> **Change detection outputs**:
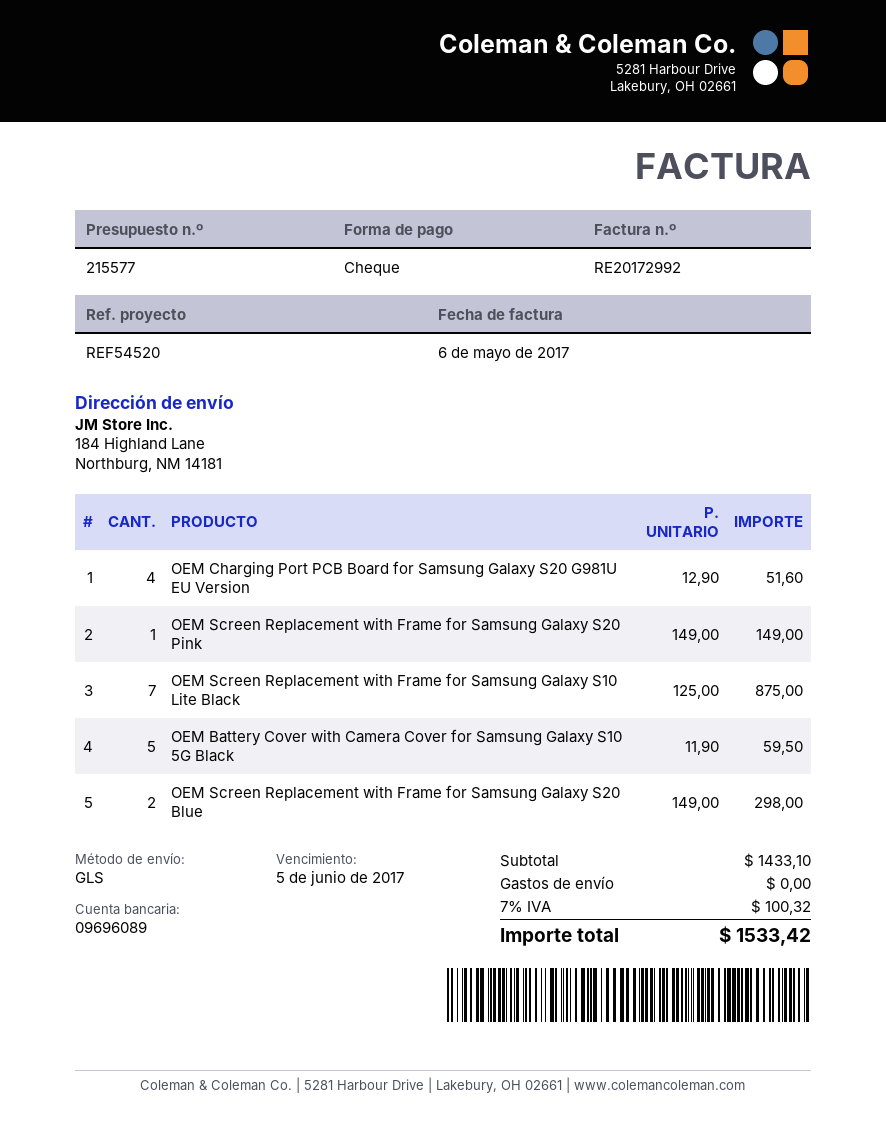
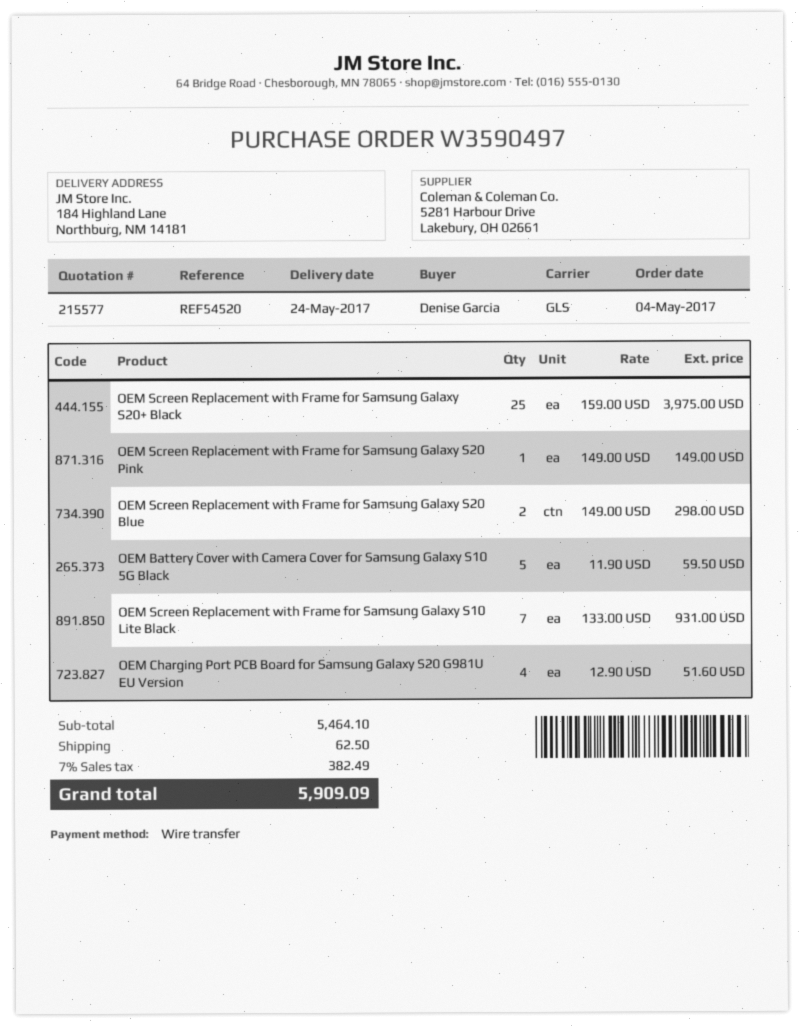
payment method: cheque -> bank transfer
OEM Screen Replacement with Frame for Samsung Galaxy S10 Lite Black: 7 x 125.00 = 875.00 -> 7 x 133.00 = 931.00
OEM Screen Replacement with Frame for Samsung Galaxy S20+ Black: none -> 25 x 159.00 = 3975.00
subtotal: 1433.10 -> 5464.10
shipping: 0.00 -> 62.50
tax: 7% = 100.32 -> 7% = 382.49
total: 1533.42 -> 5909.09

> **Work request**: Work out how many lines contain the word "Samsung" in the records, and answer with the number only.

> **Answer box**: 2